### Exercise goal
Drop the pictures; give again exactly the lines from the one holding "html: <div>根据个人情况选择以下一种认证方式：</div> ->" through the end of the data.

[Records from a collection]

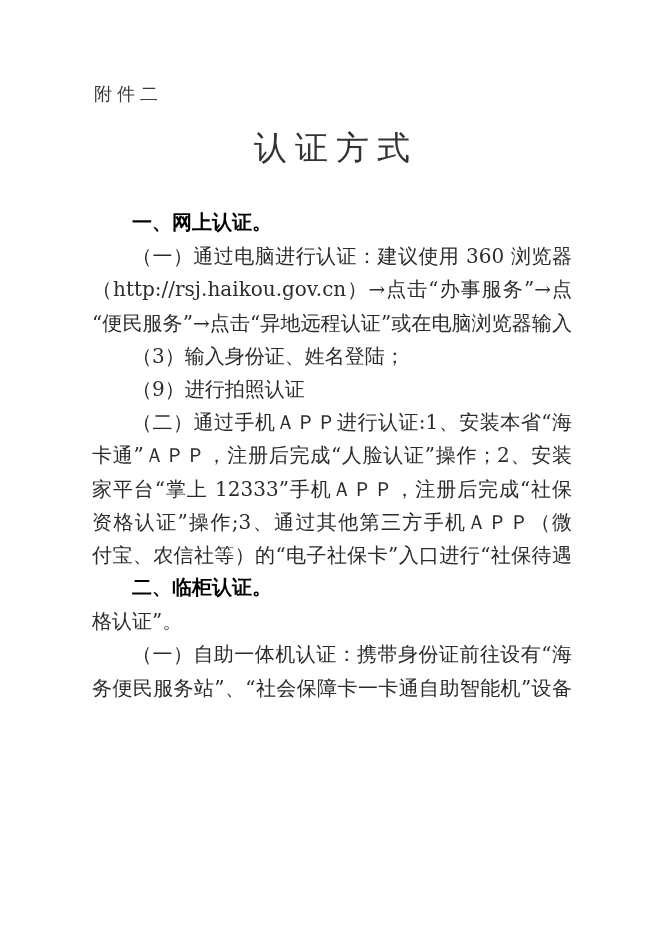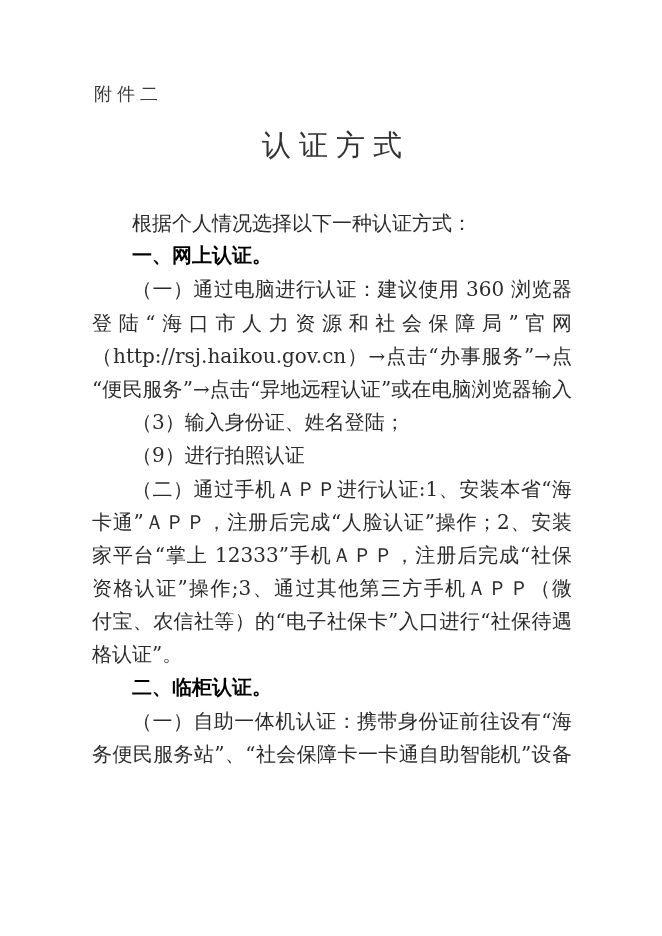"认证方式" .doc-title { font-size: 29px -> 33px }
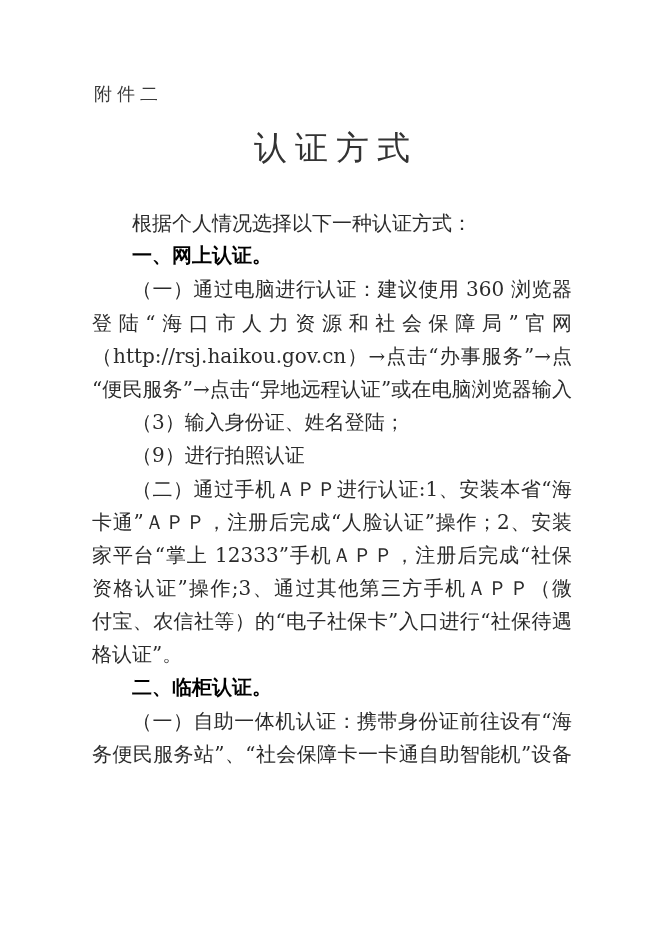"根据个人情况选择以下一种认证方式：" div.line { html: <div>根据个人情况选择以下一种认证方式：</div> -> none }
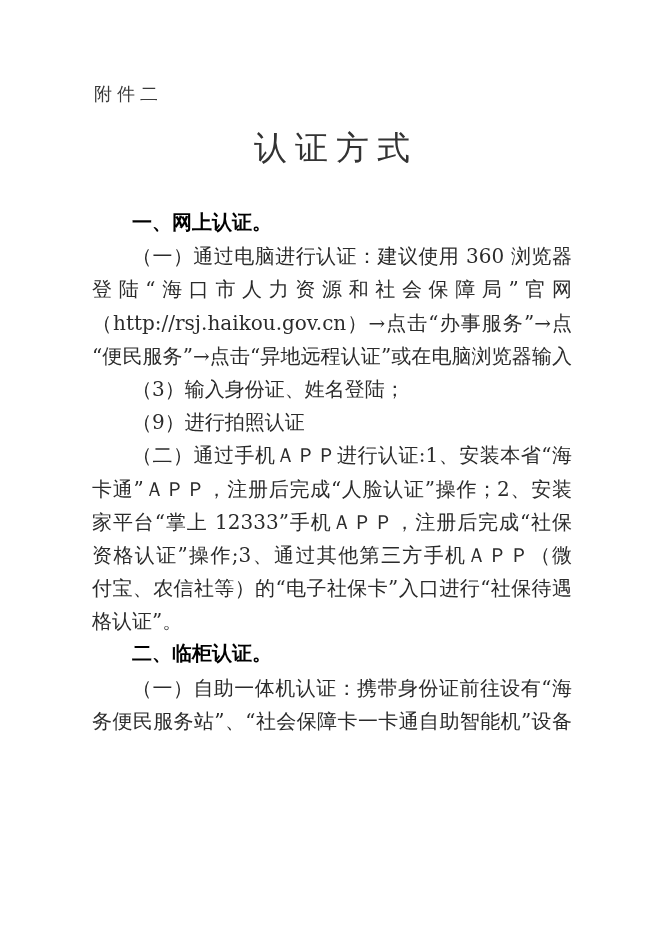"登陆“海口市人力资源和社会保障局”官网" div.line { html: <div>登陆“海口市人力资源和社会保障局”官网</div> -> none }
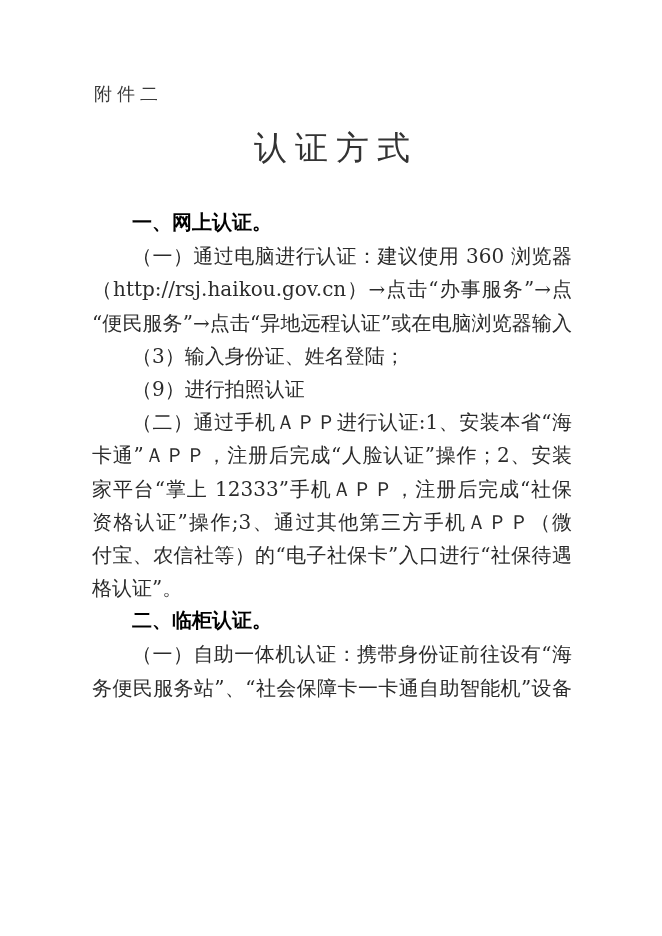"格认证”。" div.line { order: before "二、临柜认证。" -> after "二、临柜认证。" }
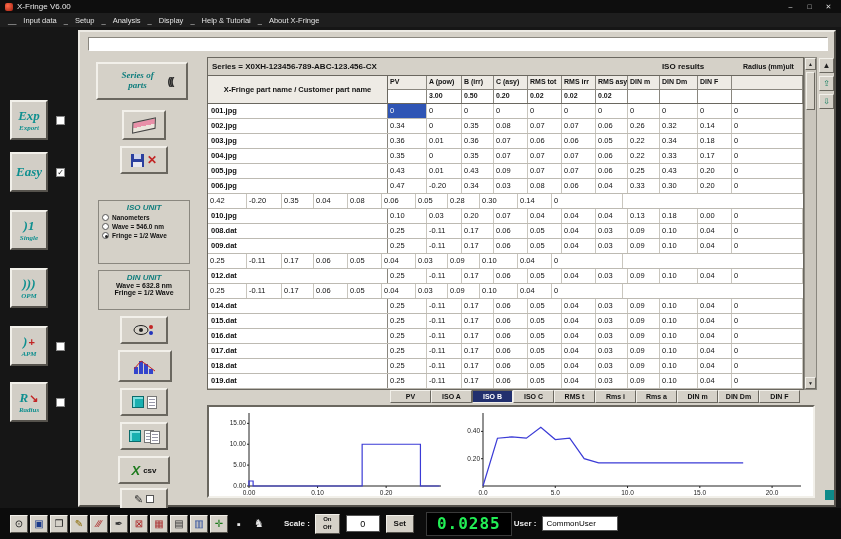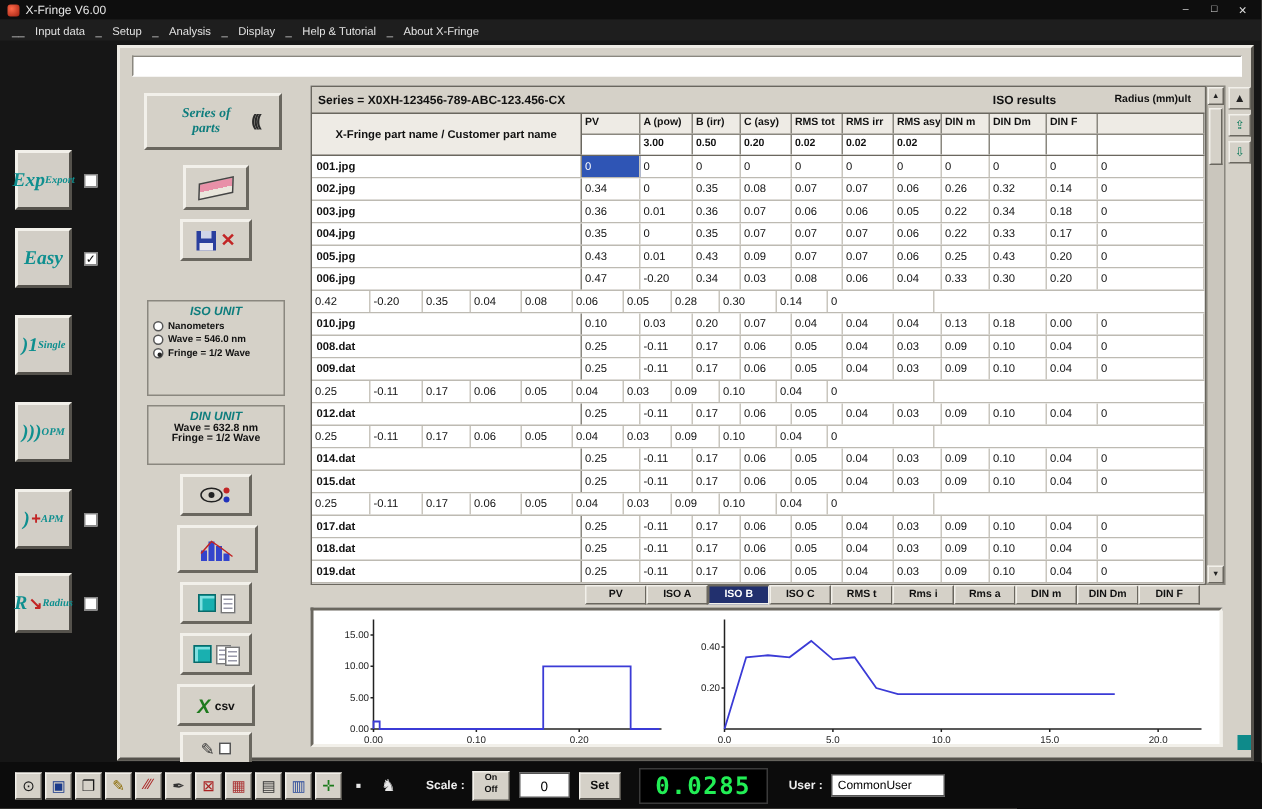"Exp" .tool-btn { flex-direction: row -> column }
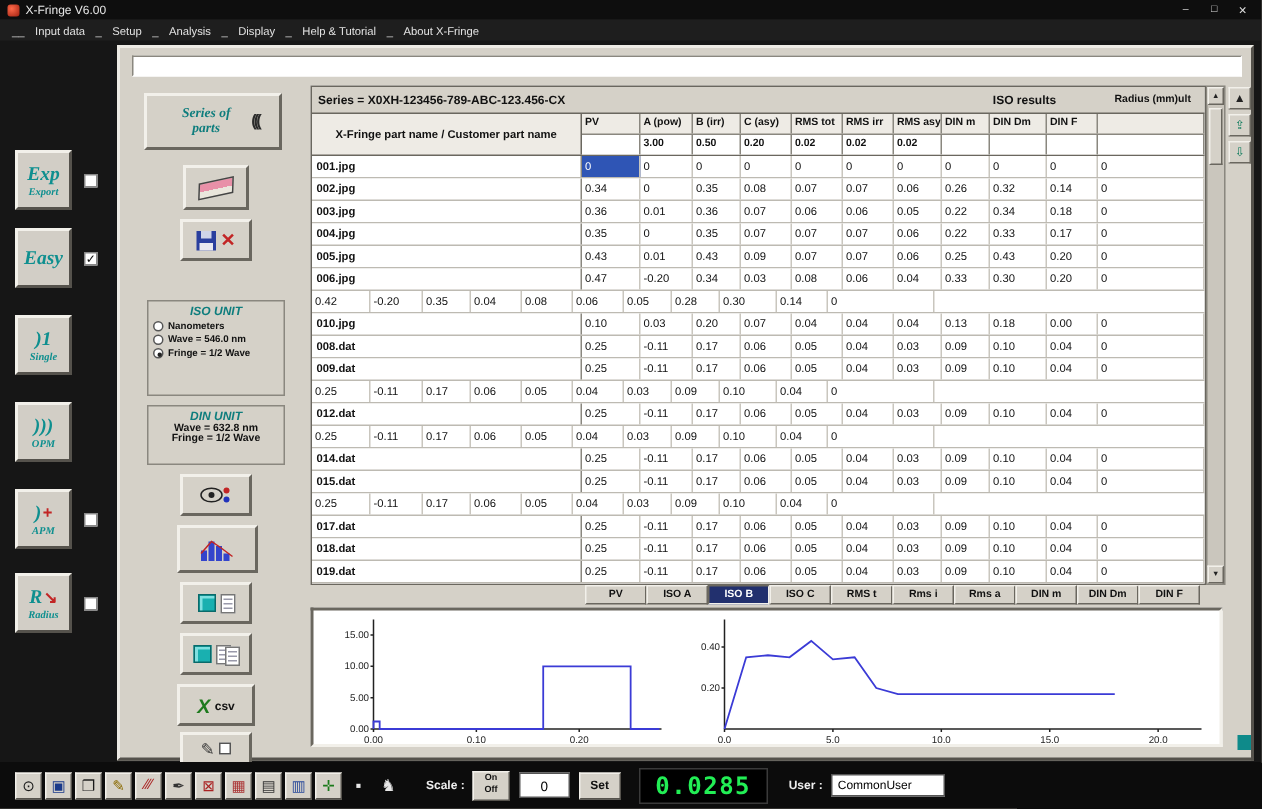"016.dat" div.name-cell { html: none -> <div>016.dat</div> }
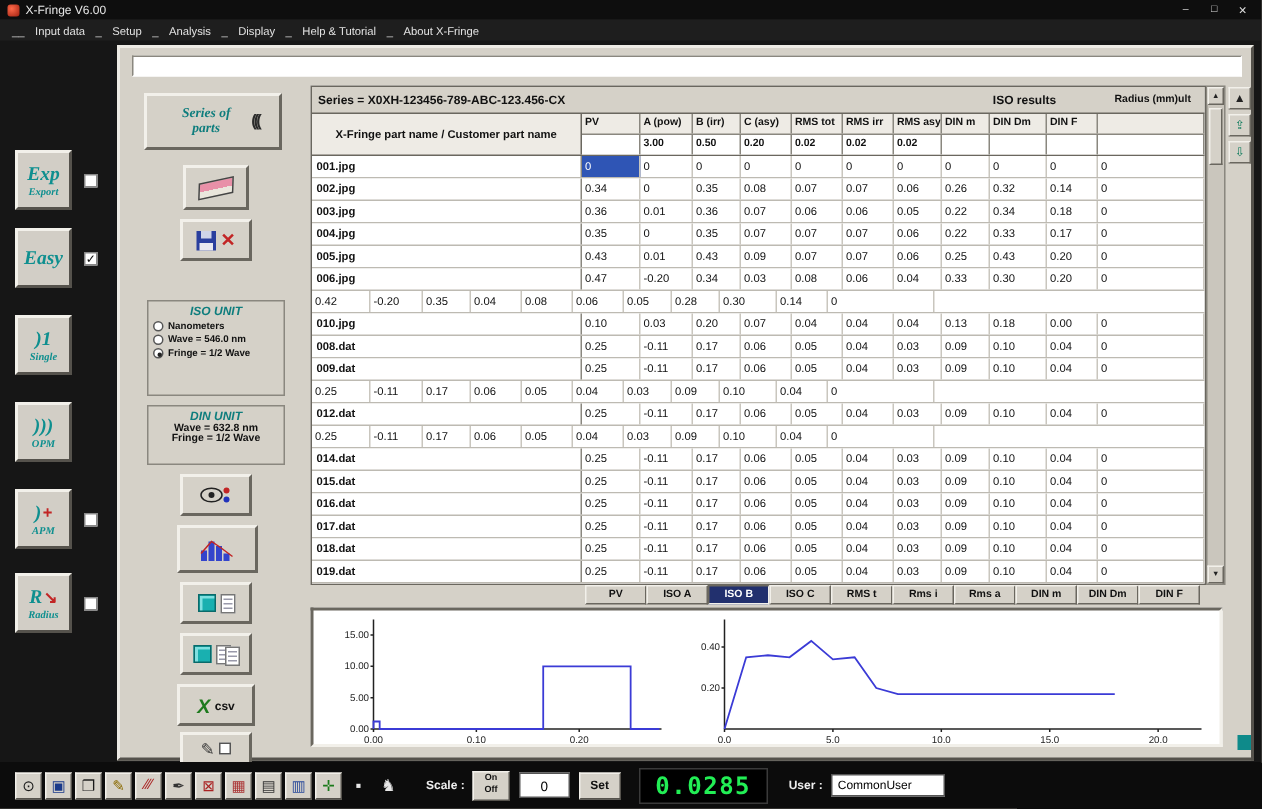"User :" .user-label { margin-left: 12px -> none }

### Reply
"根据个人情况选择以下一种认证方式：" div.line { html: <div>根据个人情况选择以下一种认证方式：</div> -> none }
"登陆“海口市人力资源和社会保障局”官网" div.line { html: <div>登陆“海口市人力资源和社会保障局”官网</div> -> none }
"格认证”。" div.line { order: before "二、临柜认证。" -> after "二、临柜认证。" }
"Exp" .tool-btn { flex-direction: row -> column }
"016.dat" div.name-cell { html: none -> <div>016.dat</div> }
"User :" .user-label { margin-left: 12px -> none }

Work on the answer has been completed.